**Required action:** Restate word for word the lines that run from the one containing "[20,1462,896,1576] Court rejects" to the last line of the data, both ends included.

**Input data:**
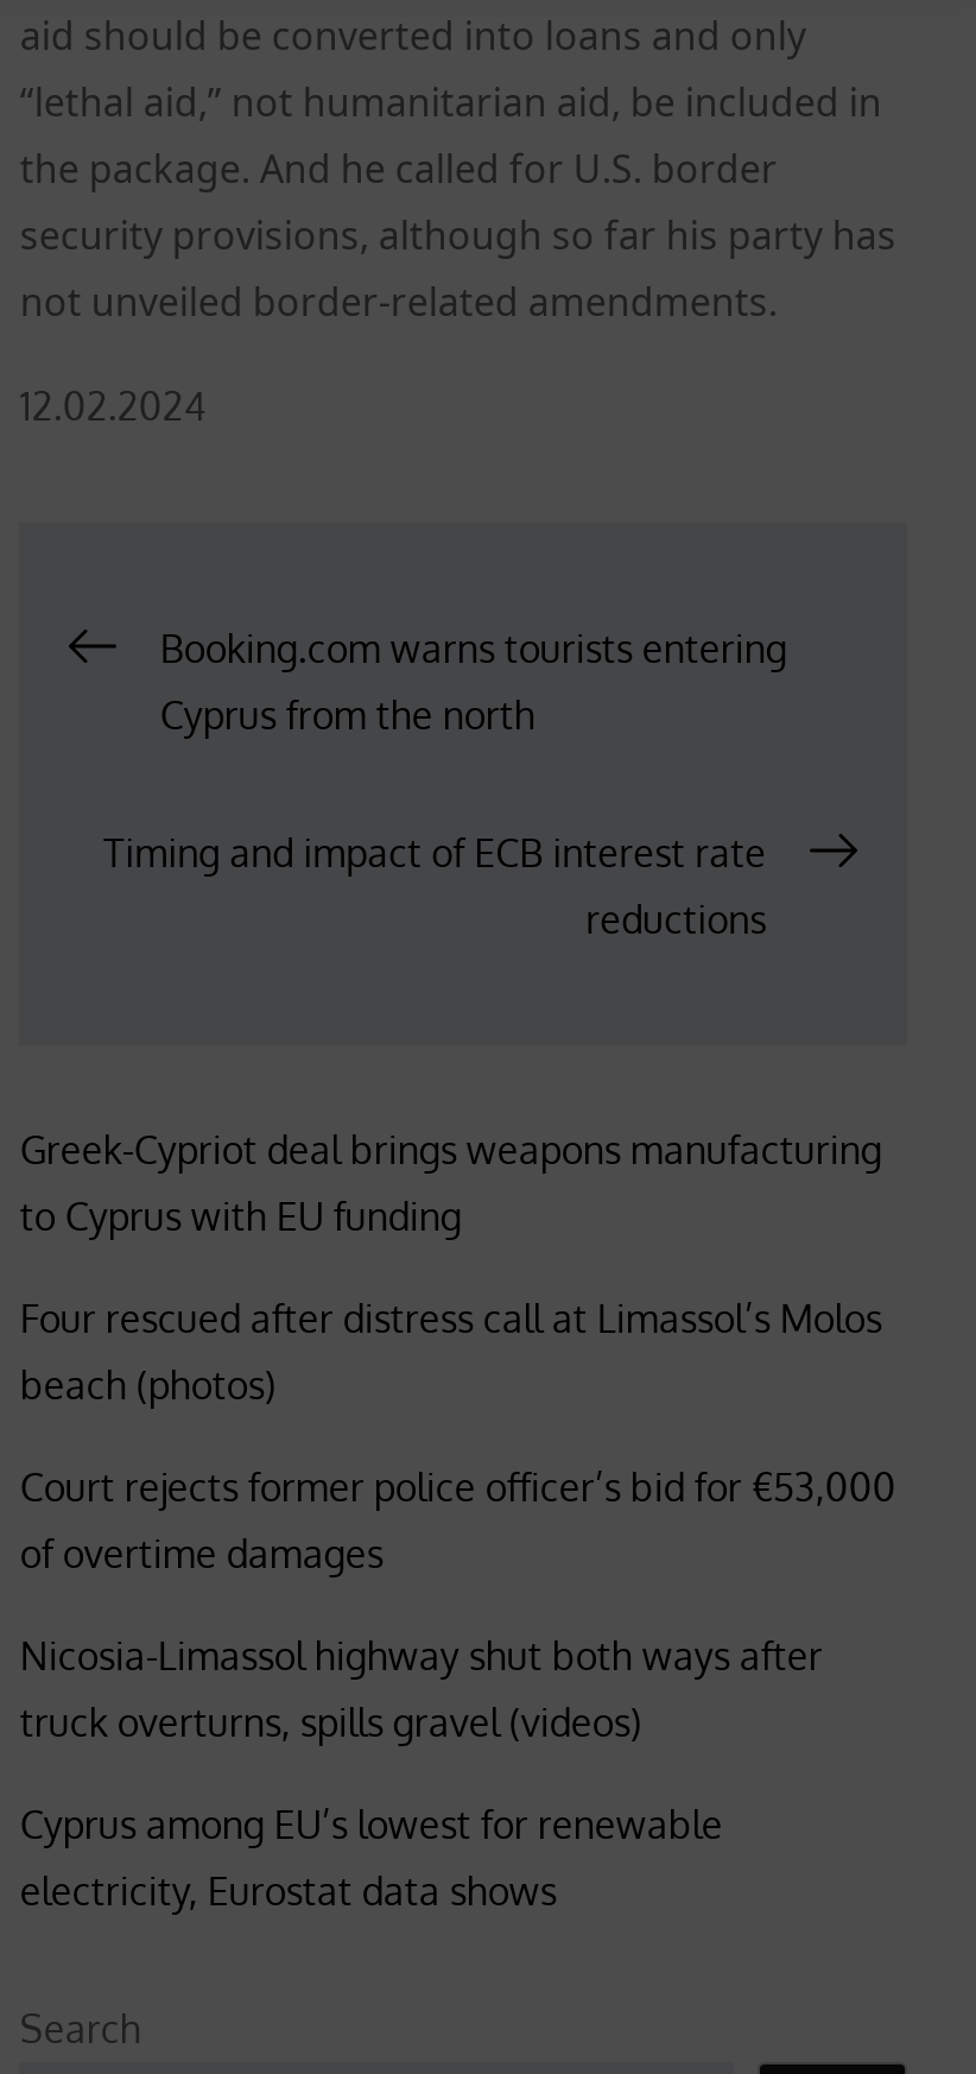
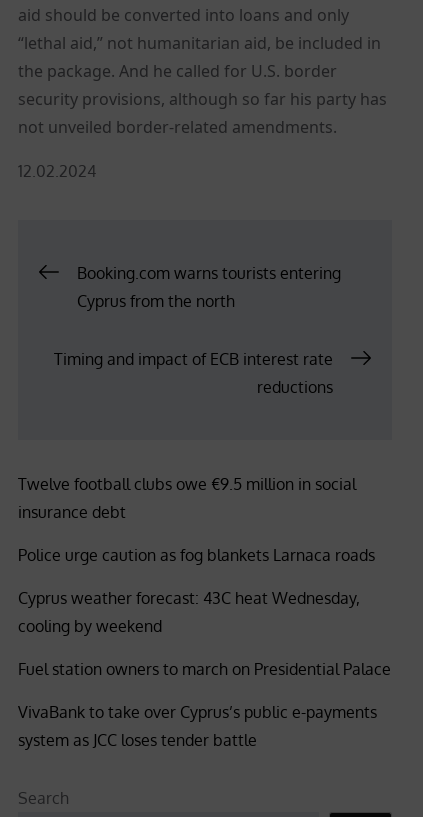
[20,1125,882,1239] Greek-Cypriot deal brings weapons manufacturing | to Cyprus with EU funding -> [18,474,356,522] Twelve football clubs owe €9.5 million in social | insurance debt
[20,1294,882,1408] Four rescued after distress call at Limassol’s Molos | beach (photos) -> [18,544,375,564] Police urge caution as fog blankets Larnaca roads
[20,1462,896,1576] Court rejects former police officer’s bid for €53,000 | of overtime damages -> [18,588,360,636] Cyprus weather forecast: 43C heat Wednesday, | cooling by weekend
[20,1631,823,1745] Nicosia-Limassol highway shut both ways after | truck overturns, spills gravel (videos) -> [18,658,391,678] Fuel station owners to march on Presidential Palace
[20,1800,723,1914] Cyprus among EU’s lowest for renewable | electricity, Eurostat data shows -> [18,702,377,750] VivaBank to take over Cyprus’s public e-payments | system as JCC loses tender battle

**Reply to the task:**
[20,1462,896,1576] Court rejects former police officer’s bid for €53,000 | of overtime damages -> [18,588,360,636] Cyprus weather forecast: 43C heat Wednesday, | cooling by weekend
[20,1631,823,1745] Nicosia-Limassol highway shut both ways after | truck overturns, spills gravel (videos) -> [18,658,391,678] Fuel station owners to march on Presidential Palace
[20,1800,723,1914] Cyprus among EU’s lowest for renewable | electricity, Eurostat data shows -> [18,702,377,750] VivaBank to take over Cyprus’s public e-payments | system as JCC loses tender battle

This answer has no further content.